Saved entries:
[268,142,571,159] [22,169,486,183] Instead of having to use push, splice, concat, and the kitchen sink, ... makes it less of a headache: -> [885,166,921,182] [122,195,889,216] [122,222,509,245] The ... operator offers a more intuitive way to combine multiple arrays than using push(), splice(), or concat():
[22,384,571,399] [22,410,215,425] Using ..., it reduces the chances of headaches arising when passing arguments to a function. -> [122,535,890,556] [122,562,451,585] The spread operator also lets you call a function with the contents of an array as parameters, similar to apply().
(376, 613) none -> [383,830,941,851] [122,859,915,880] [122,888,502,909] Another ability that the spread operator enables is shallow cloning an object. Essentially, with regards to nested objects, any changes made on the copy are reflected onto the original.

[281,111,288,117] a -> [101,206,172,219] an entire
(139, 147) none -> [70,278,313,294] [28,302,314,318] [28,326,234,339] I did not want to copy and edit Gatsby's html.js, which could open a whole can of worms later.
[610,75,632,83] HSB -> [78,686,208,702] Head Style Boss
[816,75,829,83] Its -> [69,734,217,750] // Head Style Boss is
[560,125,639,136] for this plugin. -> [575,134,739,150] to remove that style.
* * *
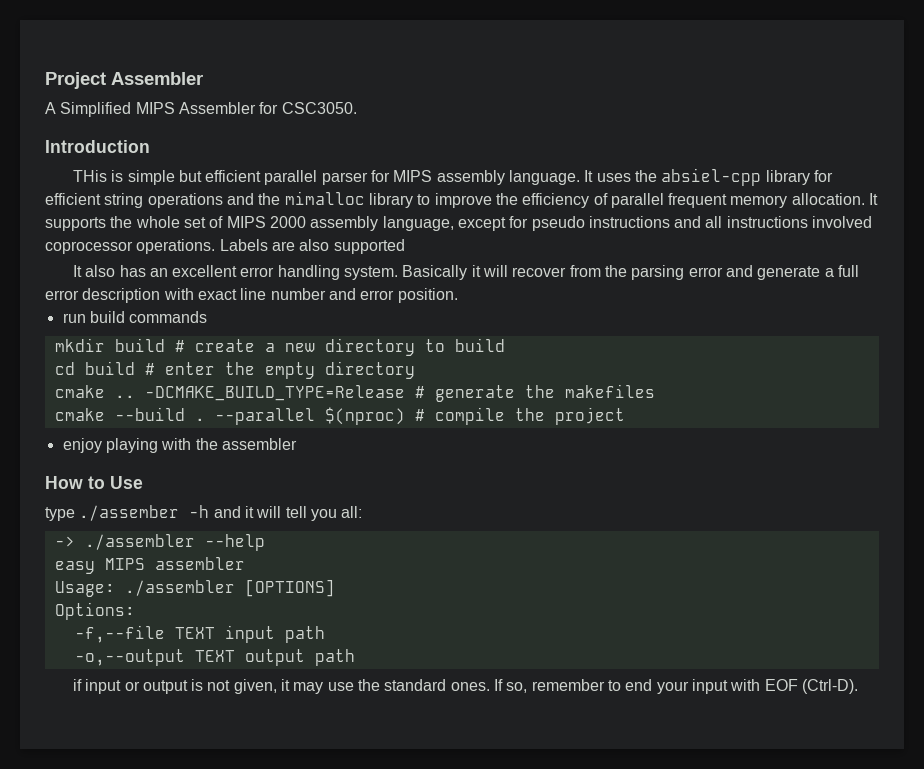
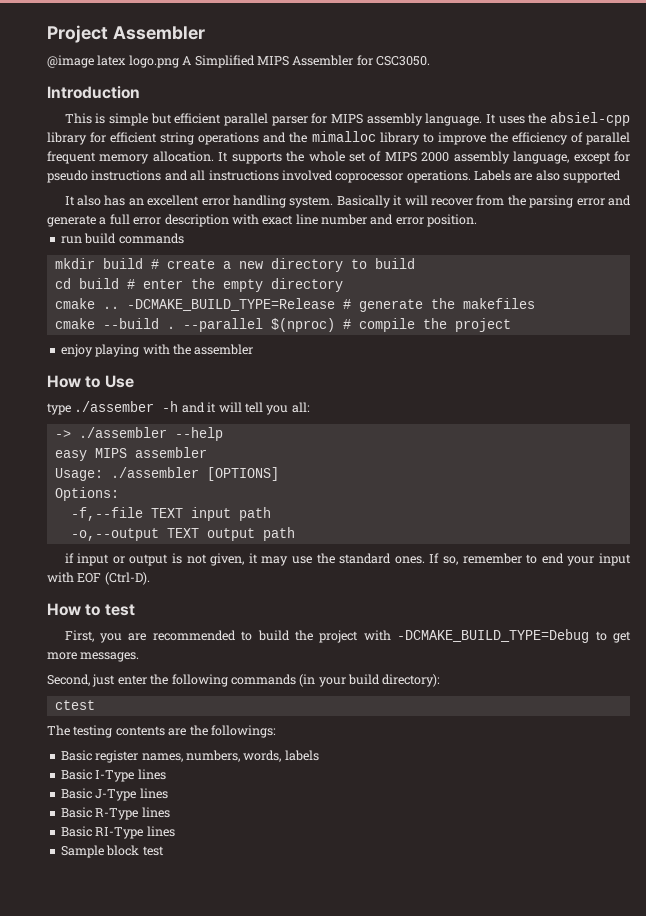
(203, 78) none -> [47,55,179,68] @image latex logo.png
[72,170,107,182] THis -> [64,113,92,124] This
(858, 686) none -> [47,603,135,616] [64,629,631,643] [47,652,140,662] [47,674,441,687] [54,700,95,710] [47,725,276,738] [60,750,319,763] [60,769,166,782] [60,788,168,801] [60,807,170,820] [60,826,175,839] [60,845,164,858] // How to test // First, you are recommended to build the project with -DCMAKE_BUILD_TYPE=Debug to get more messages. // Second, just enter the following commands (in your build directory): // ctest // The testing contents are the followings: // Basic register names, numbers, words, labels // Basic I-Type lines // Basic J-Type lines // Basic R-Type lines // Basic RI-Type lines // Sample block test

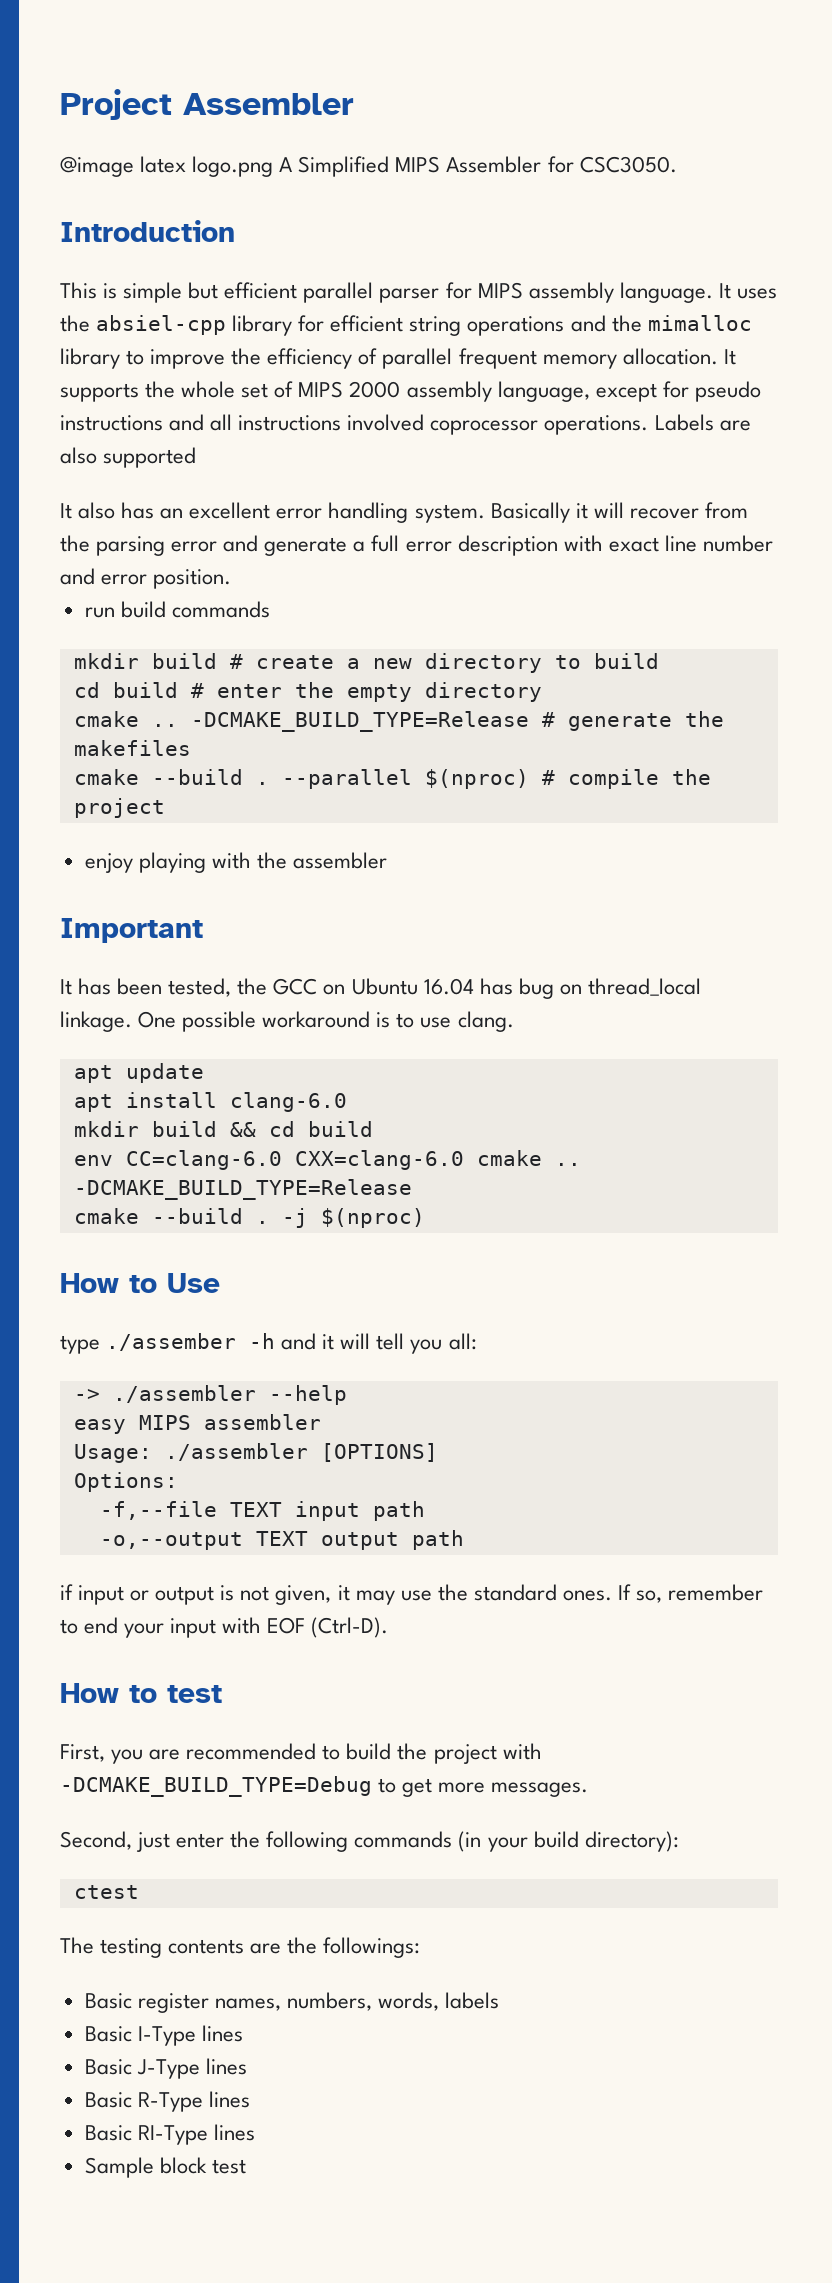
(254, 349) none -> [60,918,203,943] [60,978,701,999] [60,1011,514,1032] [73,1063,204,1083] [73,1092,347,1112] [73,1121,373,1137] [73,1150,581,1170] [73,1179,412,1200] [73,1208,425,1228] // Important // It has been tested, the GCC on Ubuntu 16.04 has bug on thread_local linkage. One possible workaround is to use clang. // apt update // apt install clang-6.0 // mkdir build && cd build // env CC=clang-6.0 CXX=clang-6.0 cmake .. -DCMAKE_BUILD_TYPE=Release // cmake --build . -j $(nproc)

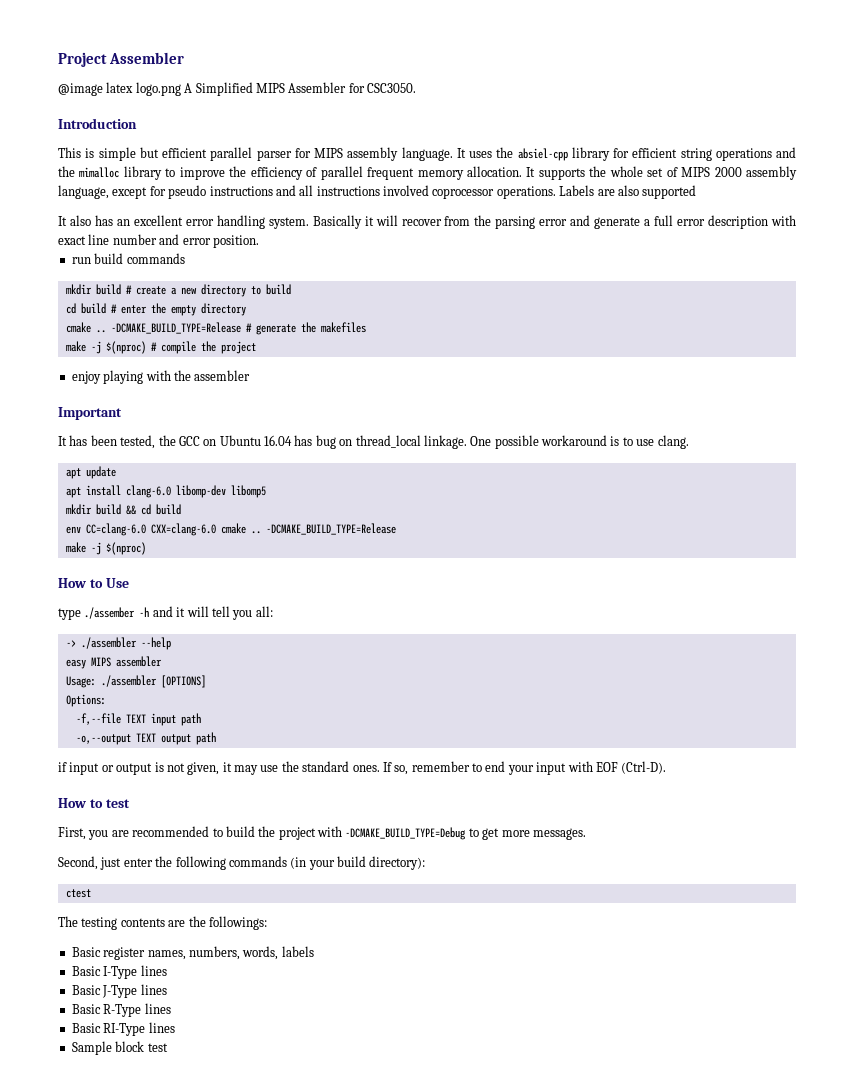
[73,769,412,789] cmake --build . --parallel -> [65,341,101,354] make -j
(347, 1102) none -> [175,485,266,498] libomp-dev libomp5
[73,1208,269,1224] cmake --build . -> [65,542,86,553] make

Activity — Starting with the line above that holds "[268,142,571,159] [22,169,486,183] Instead" and stopping with the line that holds "[281,111,288,117] a ->", reproduce each line exactly, omitting all other lines.

Answer below —
[268,142,571,159] [22,169,486,183] Instead of having to use push, splice, concat, and the kitchen sink, ... makes it less of a headache: -> [885,166,921,182] [122,195,889,216] [122,222,509,245] The ... operator offers a more intuitive way to combine multiple arrays than using push(), splice(), or concat():
[22,384,571,399] [22,410,215,425] Using ..., it reduces the chances of headaches arising when passing arguments to a function. -> [122,535,890,556] [122,562,451,585] The spread operator also lets you call a function with the contents of an array as parameters, similar to apply().
(376, 613) none -> [383,830,941,851] [122,859,915,880] [122,888,502,909] Another ability that the spread operator enables is shallow cloning an object. Essentially, with regards to nested objects, any changes made on the copy are reflected onto the original.

[281,111,288,117] a -> [101,206,172,219] an entire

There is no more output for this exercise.